### What is expected
Print the records below exactly, leaving out nothing.

### Stored items
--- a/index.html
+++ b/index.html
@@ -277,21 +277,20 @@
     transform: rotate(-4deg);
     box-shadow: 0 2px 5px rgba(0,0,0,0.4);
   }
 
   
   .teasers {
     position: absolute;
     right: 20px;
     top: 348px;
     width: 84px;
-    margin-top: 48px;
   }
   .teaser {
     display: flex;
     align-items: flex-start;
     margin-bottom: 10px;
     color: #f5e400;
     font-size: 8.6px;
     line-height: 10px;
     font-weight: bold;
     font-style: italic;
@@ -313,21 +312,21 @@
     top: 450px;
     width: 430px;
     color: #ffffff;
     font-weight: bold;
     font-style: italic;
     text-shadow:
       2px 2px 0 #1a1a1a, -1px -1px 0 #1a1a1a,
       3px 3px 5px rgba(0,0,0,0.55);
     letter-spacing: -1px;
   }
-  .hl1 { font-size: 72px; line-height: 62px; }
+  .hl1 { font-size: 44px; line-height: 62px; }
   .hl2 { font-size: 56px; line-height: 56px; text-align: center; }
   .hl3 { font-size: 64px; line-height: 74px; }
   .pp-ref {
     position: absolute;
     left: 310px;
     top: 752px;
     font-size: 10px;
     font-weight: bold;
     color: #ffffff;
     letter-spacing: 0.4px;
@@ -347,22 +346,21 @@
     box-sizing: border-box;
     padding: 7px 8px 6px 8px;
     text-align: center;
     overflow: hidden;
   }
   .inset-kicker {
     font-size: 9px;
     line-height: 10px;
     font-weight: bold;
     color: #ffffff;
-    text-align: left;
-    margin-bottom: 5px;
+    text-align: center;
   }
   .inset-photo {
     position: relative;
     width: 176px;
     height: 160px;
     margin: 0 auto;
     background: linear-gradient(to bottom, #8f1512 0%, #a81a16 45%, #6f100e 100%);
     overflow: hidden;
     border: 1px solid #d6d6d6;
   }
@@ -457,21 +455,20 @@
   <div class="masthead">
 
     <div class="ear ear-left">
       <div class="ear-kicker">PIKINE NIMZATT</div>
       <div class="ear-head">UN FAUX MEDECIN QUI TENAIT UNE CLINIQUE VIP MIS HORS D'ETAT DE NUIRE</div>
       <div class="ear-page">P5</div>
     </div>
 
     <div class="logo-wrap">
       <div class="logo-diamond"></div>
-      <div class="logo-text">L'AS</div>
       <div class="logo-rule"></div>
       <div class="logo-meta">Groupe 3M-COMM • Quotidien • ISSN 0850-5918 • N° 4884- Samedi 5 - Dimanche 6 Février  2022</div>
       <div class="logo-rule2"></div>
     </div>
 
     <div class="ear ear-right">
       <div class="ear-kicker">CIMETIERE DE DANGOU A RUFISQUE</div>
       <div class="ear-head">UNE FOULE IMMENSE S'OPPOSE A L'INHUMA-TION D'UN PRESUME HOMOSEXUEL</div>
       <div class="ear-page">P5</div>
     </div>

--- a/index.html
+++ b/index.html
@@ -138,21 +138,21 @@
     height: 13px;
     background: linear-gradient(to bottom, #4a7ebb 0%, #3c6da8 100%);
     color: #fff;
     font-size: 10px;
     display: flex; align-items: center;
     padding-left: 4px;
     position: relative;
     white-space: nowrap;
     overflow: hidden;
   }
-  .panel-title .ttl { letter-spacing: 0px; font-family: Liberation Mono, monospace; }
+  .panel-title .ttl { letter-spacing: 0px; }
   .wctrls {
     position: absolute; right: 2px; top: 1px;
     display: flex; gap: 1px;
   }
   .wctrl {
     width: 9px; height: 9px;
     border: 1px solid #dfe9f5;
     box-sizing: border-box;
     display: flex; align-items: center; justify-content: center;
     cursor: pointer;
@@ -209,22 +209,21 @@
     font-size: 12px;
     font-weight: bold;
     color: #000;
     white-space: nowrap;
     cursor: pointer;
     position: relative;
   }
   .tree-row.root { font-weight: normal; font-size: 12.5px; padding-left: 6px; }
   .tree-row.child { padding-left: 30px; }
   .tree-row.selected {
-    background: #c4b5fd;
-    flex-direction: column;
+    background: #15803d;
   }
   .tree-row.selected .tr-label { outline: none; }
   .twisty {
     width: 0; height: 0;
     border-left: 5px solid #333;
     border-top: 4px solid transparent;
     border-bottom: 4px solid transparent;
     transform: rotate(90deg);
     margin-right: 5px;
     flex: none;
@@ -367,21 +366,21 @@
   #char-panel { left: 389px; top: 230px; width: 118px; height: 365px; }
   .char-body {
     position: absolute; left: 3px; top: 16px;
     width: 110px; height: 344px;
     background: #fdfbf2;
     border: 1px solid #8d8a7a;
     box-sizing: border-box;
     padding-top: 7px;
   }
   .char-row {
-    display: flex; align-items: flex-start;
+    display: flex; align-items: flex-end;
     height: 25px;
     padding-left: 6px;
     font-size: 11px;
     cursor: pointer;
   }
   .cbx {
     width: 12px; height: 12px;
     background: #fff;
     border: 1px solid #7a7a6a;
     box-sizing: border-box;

### Exercise output
--- a/index.html
+++ b/index.html
@@ -277,21 +277,20 @@
     transform: rotate(-4deg);
     box-shadow: 0 2px 5px rgba(0,0,0,0.4);
   }
 
   
   .teasers {
     position: absolute;
     right: 20px;
     top: 348px;
     width: 84px;
-    margin-top: 48px;
   }
   .teaser {
     display: flex;
     align-items: flex-start;
     margin-bottom: 10px;
     color: #f5e400;
     font-size: 8.6px;
     line-height: 10px;
     font-weight: bold;
     font-style: italic;
@@ -313,21 +312,21 @@
     top: 450px;
     width: 430px;
     color: #ffffff;
     font-weight: bold;
     font-style: italic;
     text-shadow:
       2px 2px 0 #1a1a1a, -1px -1px 0 #1a1a1a,
       3px 3px 5px rgba(0,0,0,0.55);
     letter-spacing: -1px;
   }
-  .hl1 { font-size: 72px; line-height: 62px; }
+  .hl1 { font-size: 44px; line-height: 62px; }
   .hl2 { font-size: 56px; line-height: 56px; text-align: center; }
   .hl3 { font-size: 64px; line-height: 74px; }
   .pp-ref {
     position: absolute;
     left: 310px;
     top: 752px;
     font-size: 10px;
     font-weight: bold;
     color: #ffffff;
     letter-spacing: 0.4px;
@@ -347,22 +346,21 @@
     box-sizing: border-box;
     padding: 7px 8px 6px 8px;
     text-align: center;
     overflow: hidden;
   }
   .inset-kicker {
     font-size: 9px;
     line-height: 10px;
     font-weight: bold;
     color: #ffffff;
-    text-align: left;
-    margin-bottom: 5px;
+    text-align: center;
   }
   .inset-photo {
     position: relative;
     width: 176px;
     height: 160px;
     margin: 0 auto;
     background: linear-gradient(to bottom, #8f1512 0%, #a81a16 45%, #6f100e 100%);
     overflow: hidden;
     border: 1px solid #d6d6d6;
   }
@@ -457,21 +455,20 @@
   <div class="masthead">
 
     <div class="ear ear-left">
       <div class="ear-kicker">PIKINE NIMZATT</div>
       <div class="ear-head">UN FAUX MEDECIN QUI TENAIT UNE CLINIQUE VIP MIS HORS D'ETAT DE NUIRE</div>
       <div class="ear-page">P5</div>
     </div>
 
     <div class="logo-wrap">
       <div class="logo-diamond"></div>
-      <div class="logo-text">L'AS</div>
       <div class="logo-rule"></div>
       <div class="logo-meta">Groupe 3M-COMM • Quotidien • ISSN 0850-5918 • N° 4884- Samedi 5 - Dimanche 6 Février  2022</div>
       <div class="logo-rule2"></div>
     </div>
 
     <div class="ear ear-right">
       <div class="ear-kicker">CIMETIERE DE DANGOU A RUFISQUE</div>
       <div class="ear-head">UNE FOULE IMMENSE S'OPPOSE A L'INHUMA-TION D'UN PRESUME HOMOSEXUEL</div>
       <div class="ear-page">P5</div>
     </div>

--- a/index.html
+++ b/index.html
@@ -138,21 +138,21 @@
     height: 13px;
     background: linear-gradient(to bottom, #4a7ebb 0%, #3c6da8 100%);
     color: #fff;
     font-size: 10px;
     display: flex; align-items: center;
     padding-left: 4px;
     position: relative;
     white-space: nowrap;
     overflow: hidden;
   }
-  .panel-title .ttl { letter-spacing: 0px; font-family: Liberation Mono, monospace; }
+  .panel-title .ttl { letter-spacing: 0px; }
   .wctrls {
     position: absolute; right: 2px; top: 1px;
     display: flex; gap: 1px;
   }
   .wctrl {
     width: 9px; height: 9px;
     border: 1px solid #dfe9f5;
     box-sizing: border-box;
     display: flex; align-items: center; justify-content: center;
     cursor: pointer;
@@ -209,22 +209,21 @@
     font-size: 12px;
     font-weight: bold;
     color: #000;
     white-space: nowrap;
     cursor: pointer;
     position: relative;
   }
   .tree-row.root { font-weight: normal; font-size: 12.5px; padding-left: 6px; }
   .tree-row.child { padding-left: 30px; }
   .tree-row.selected {
-    background: #c4b5fd;
-    flex-direction: column;
+    background: #15803d;
   }
   .tree-row.selected .tr-label { outline: none; }
   .twisty {
     width: 0; height: 0;
     border-left: 5px solid #333;
     border-top: 4px solid transparent;
     border-bottom: 4px solid transparent;
     transform: rotate(90deg);
     margin-right: 5px;
     flex: none;
@@ -367,21 +366,21 @@
   #char-panel { left: 389px; top: 230px; width: 118px; height: 365px; }
   .char-body {
     position: absolute; left: 3px; top: 16px;
     width: 110px; height: 344px;
     background: #fdfbf2;
     border: 1px solid #8d8a7a;
     box-sizing: border-box;
     padding-top: 7px;
   }
   .char-row {
-    display: flex; align-items: flex-start;
+    display: flex; align-items: flex-end;
     height: 25px;
     padding-left: 6px;
     font-size: 11px;
     cursor: pointer;
   }
   .cbx {
     width: 12px; height: 12px;
     background: #fff;
     border: 1px solid #7a7a6a;
     box-sizing: border-box;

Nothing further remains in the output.